Change detection data
******************************
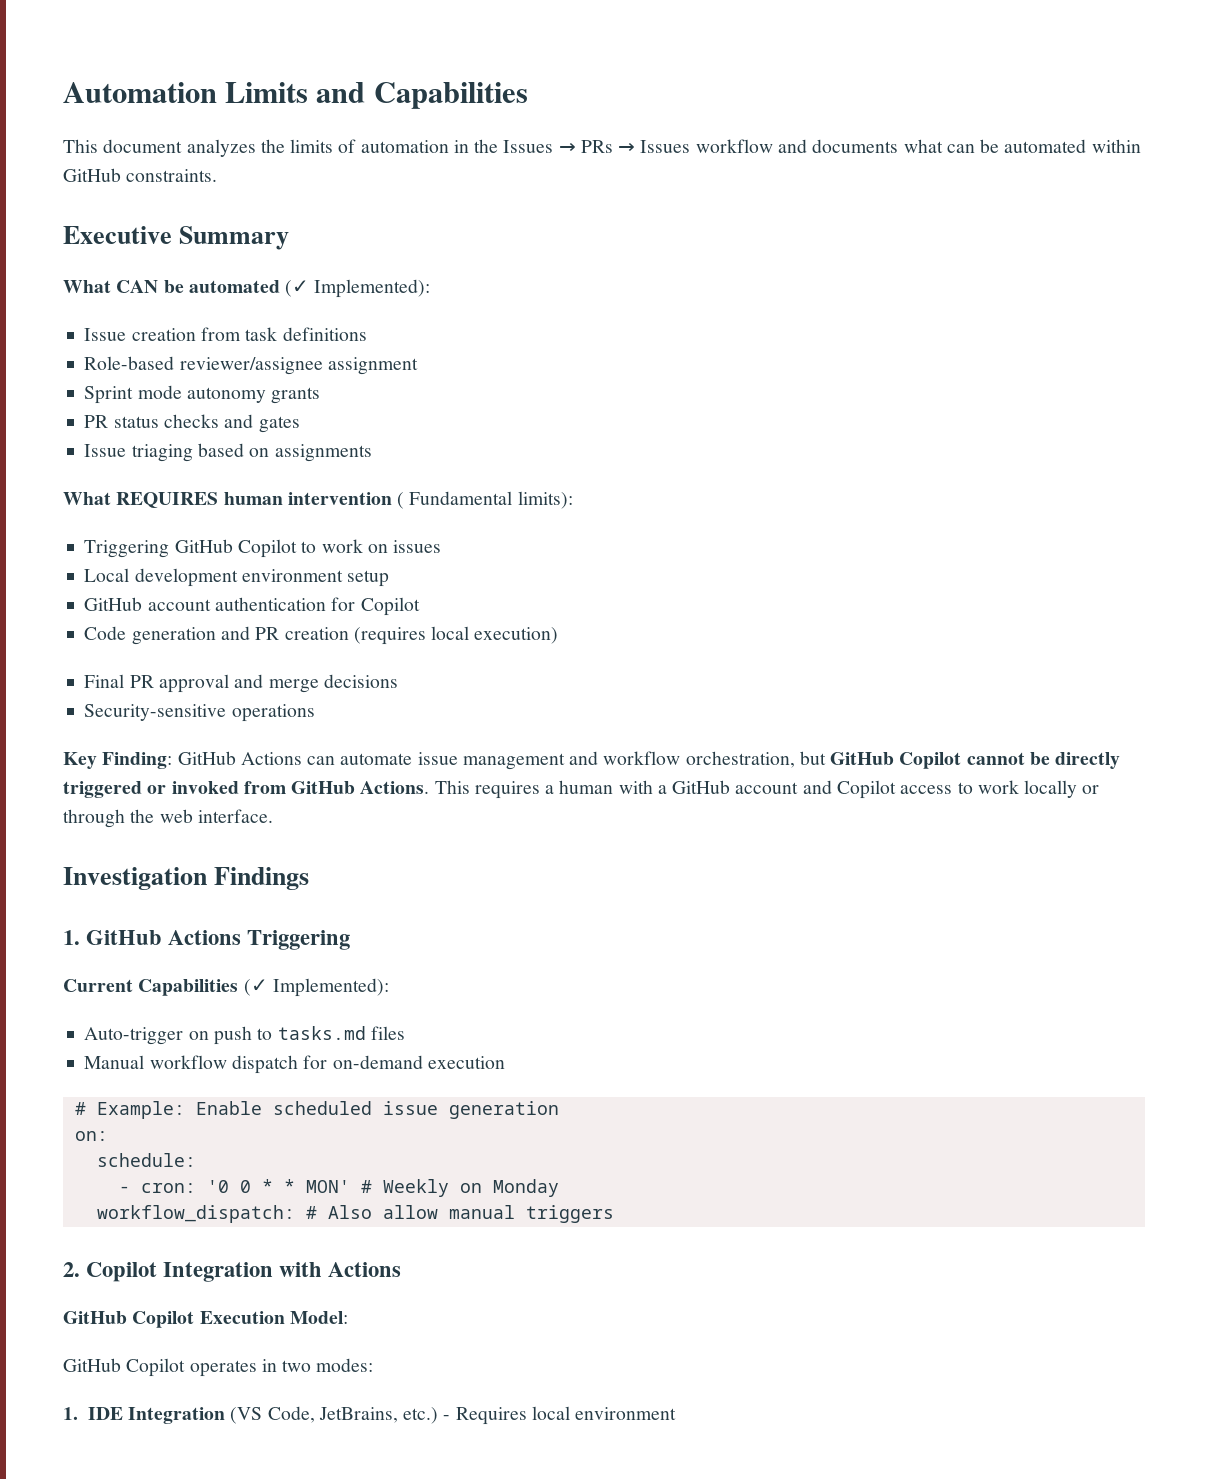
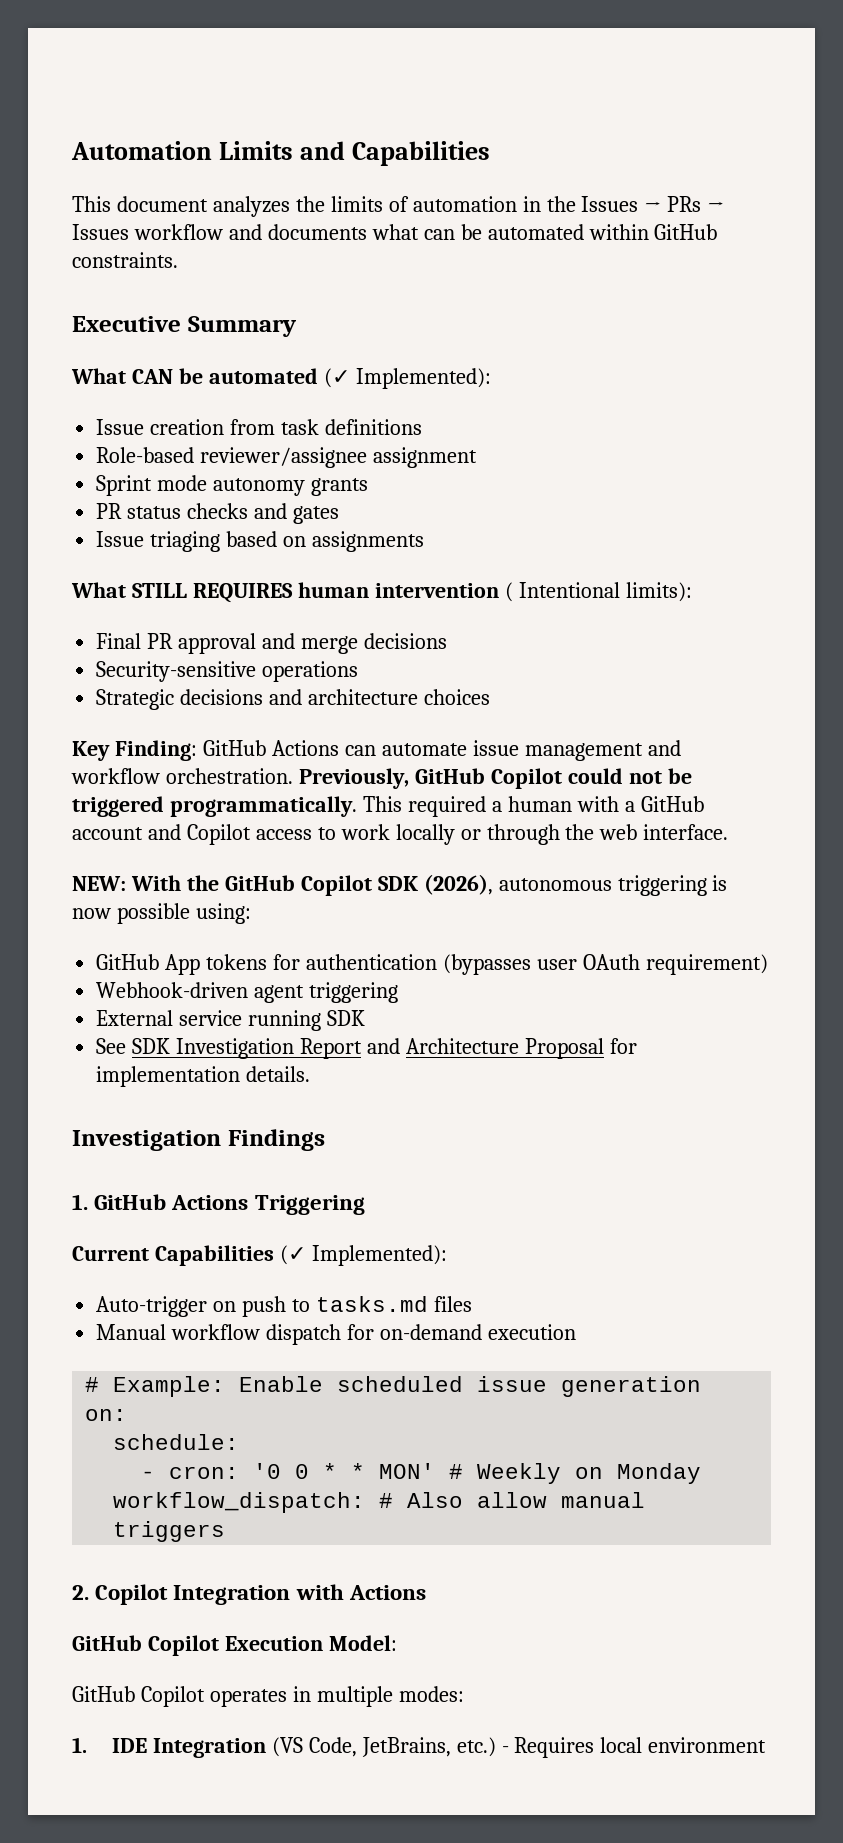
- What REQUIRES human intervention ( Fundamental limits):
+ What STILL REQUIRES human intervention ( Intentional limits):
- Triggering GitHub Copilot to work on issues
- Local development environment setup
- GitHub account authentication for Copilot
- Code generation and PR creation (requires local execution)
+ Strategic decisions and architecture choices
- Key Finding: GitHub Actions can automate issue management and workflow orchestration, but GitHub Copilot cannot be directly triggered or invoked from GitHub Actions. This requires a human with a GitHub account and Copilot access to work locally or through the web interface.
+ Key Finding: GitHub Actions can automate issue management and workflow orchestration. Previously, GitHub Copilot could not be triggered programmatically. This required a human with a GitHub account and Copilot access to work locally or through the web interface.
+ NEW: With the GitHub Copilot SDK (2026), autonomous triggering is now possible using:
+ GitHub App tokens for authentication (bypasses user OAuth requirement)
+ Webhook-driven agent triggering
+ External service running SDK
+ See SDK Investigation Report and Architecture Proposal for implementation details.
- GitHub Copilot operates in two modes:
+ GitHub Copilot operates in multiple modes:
******************************
▶ [Work instructions] Up to and including the last line of the records above, print exactly every line from the one that contains "and architecture choices" onward.

▶ [Response to this task]
+ Strategic decisions and architecture choices
- Key Finding: GitHub Actions can automate issue management and workflow orchestration, but GitHub Copilot cannot be directly triggered or invoked from GitHub Actions. This requires a human with a GitHub account and Copilot access to work locally or through the web interface.
+ Key Finding: GitHub Actions can automate issue management and workflow orchestration. Previously, GitHub Copilot could not be triggered programmatically. This required a human with a GitHub account and Copilot access to work locally or through the web interface.
+ NEW: With the GitHub Copilot SDK (2026), autonomous triggering is now possible using:
+ GitHub App tokens for authentication (bypasses user OAuth requirement)
+ Webhook-driven agent triggering
+ External service running SDK
+ See SDK Investigation Report and Architecture Proposal for implementation details.
- GitHub Copilot operates in two modes:
+ GitHub Copilot operates in multiple modes:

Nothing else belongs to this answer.